# Some background (due to Sewall Wright’s method of path analysis)

Given a generating model:

$\begin{equation} y = \beta_0 + \beta_1 x_1 + \beta_2 x_2 + \beta_3 x_3 \end{equation}$

where $$x_3 = x_1 x_2$$; that is, it is an interaction variable.

The total effect of $$x_1$$ on $$y$$ is $$\beta_1 + \frac{\mathrm{COV}(x_1, x_2)}{\mathrm{VAR}(x_1)} \beta_2 + \frac{\mathrm{COV}(x_1, x_3)}{\mathrm{VAR}(x_1)} \beta_3$$.

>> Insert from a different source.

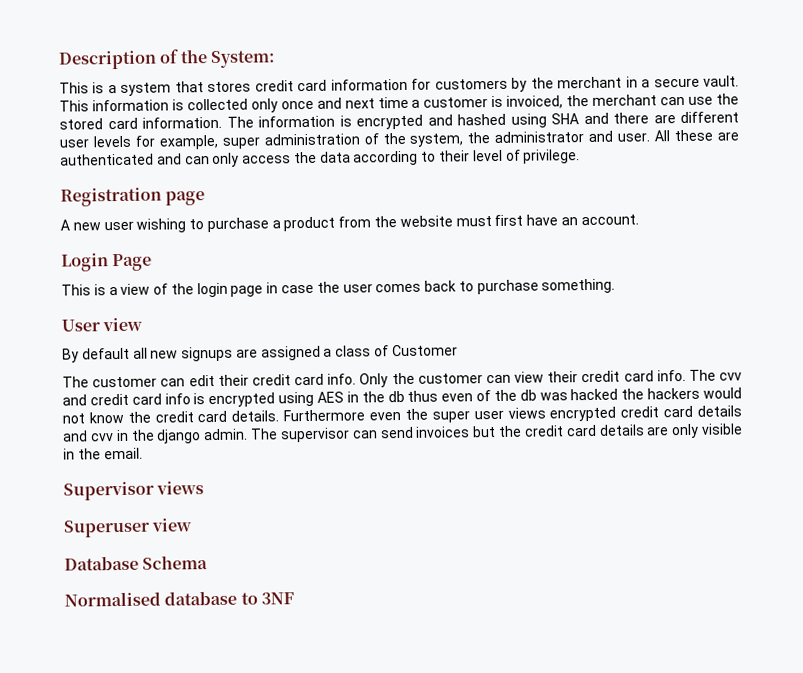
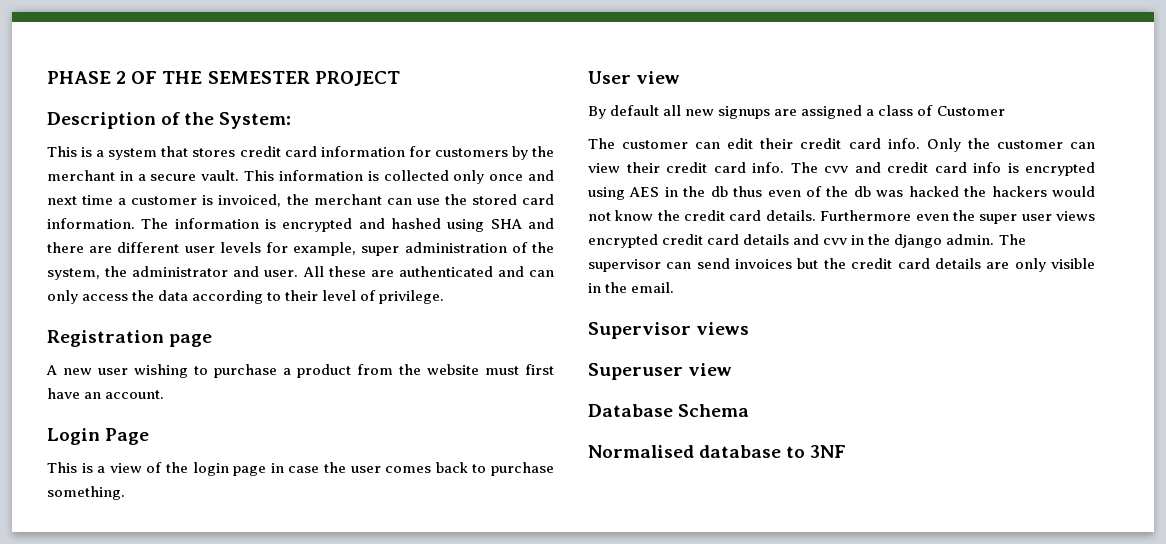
+ PHASE 2 OF THE SEMESTER PROJECT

If $$x_3$$ (the interaction) is missing, its component on the total efffect is added to the coefficient of $$x_1$$. This added component is the bias due to the omitted interaction.

# Definitions

This computation assumes an interaction effect is defined as the “leftover” residual after adding up the intercept plus additive effects – that is, the coefficient estimated using dummy coding (which is R’s default coding). See Is the power to test an interaction effect less than that for a main effect? for other definitions/parameterizations of an interaction.

# Libraries

I use data.table

library(data.table)

# Factorial design with ommitted interaction

Let’s simulate this with a $$2 \times 2$$ factorial design. In a balanced fatorial design, $$\frac{\mathrm{COV}(x_1, x_3)}{\mathrm{VAR}(x_1)} = 0.5$$, so the bias is $$\frac{\beta_3}{2}$$

n <- 10^6 # a high n is used so that the estimate is very close to the true expected value
beta_0 <- 0
beta_1 <- 1
beta_2 <- 0.5
beta_3 <- 0.5
beta <- c(beta_0, beta_1, beta_2, beta_3)
sigma <- 1

fd <- data.table(
x1=factor(rep(c("CnA", "TrA"), each=2*n)),
x2=factor(rep(rep(c("CnB", "TrB"), each=n), 2))
)
X <- model.matrix(~x1*x2, data=fd)
cov_X <- cov(X)
fd[, y:=(X%*%beta)[,1] + rnorm(n*4)]

The bias is

b <- cov_X[4,2]/cov_X[2,2] # this will be 0.5 in balanced design
b*beta_3
##  0.25

The expected coefficient given the known true effect plus the bias is

beta_1 + b*beta_3
##  1.25

The coefficient of $$x_1$$ in the linear model with the missing interaction estimates this biased effect.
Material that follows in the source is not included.